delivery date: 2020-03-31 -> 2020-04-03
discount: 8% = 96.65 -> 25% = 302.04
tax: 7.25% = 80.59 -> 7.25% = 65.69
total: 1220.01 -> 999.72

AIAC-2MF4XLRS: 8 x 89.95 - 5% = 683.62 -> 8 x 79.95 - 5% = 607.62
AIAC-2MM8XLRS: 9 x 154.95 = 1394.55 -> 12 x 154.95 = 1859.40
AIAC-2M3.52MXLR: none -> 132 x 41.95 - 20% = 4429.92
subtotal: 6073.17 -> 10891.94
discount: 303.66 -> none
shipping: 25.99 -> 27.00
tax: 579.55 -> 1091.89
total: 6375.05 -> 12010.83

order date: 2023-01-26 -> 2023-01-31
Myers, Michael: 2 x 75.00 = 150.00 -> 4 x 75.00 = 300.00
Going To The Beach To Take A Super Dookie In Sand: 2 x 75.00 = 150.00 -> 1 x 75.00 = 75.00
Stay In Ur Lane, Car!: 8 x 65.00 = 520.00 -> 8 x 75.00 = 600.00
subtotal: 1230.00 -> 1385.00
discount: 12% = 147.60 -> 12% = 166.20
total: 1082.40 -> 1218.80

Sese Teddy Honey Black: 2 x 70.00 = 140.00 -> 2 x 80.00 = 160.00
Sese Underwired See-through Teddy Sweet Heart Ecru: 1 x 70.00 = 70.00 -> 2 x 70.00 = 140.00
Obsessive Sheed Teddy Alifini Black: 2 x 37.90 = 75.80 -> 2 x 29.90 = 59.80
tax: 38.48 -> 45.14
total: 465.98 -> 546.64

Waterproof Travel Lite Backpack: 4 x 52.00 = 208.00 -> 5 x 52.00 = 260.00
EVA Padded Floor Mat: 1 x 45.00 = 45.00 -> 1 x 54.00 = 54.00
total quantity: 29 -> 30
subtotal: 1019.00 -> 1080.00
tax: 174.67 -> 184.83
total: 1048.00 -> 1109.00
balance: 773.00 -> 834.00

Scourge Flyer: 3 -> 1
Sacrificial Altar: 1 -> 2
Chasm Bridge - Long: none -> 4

* * * * *

_Assignment_: In full and without error, restate the data.

_Solved problem_:
delivery date: 2020-03-31 -> 2020-04-03
discount: 8% = 96.65 -> 25% = 302.04
tax: 7.25% = 80.59 -> 7.25% = 65.69
total: 1220.01 -> 999.72

AIAC-2MF4XLRS: 8 x 89.95 - 5% = 683.62 -> 8 x 79.95 - 5% = 607.62
AIAC-2MM8XLRS: 9 x 154.95 = 1394.55 -> 12 x 154.95 = 1859.40
AIAC-2M3.52MXLR: none -> 132 x 41.95 - 20% = 4429.92
subtotal: 6073.17 -> 10891.94
discount: 303.66 -> none
shipping: 25.99 -> 27.00
tax: 579.55 -> 1091.89
total: 6375.05 -> 12010.83

order date: 2023-01-26 -> 2023-01-31
Myers, Michael: 2 x 75.00 = 150.00 -> 4 x 75.00 = 300.00
Going To The Beach To Take A Super Dookie In Sand: 2 x 75.00 = 150.00 -> 1 x 75.00 = 75.00
Stay In Ur Lane, Car!: 8 x 65.00 = 520.00 -> 8 x 75.00 = 600.00
subtotal: 1230.00 -> 1385.00
discount: 12% = 147.60 -> 12% = 166.20
total: 1082.40 -> 1218.80

Sese Teddy Honey Black: 2 x 70.00 = 140.00 -> 2 x 80.00 = 160.00
Sese Underwired See-through Teddy Sweet Heart Ecru: 1 x 70.00 = 70.00 -> 2 x 70.00 = 140.00
Obsessive Sheed Teddy Alifini Black: 2 x 37.90 = 75.80 -> 2 x 29.90 = 59.80
tax: 38.48 -> 45.14
total: 465.98 -> 546.64

Waterproof Travel Lite Backpack: 4 x 52.00 = 208.00 -> 5 x 52.00 = 260.00
EVA Padded Floor Mat: 1 x 45.00 = 45.00 -> 1 x 54.00 = 54.00
total quantity: 29 -> 30
subtotal: 1019.00 -> 1080.00
tax: 174.67 -> 184.83
total: 1048.00 -> 1109.00
balance: 773.00 -> 834.00

Scourge Flyer: 3 -> 1
Sacrificial Altar: 1 -> 2
Chasm Bridge - Long: none -> 4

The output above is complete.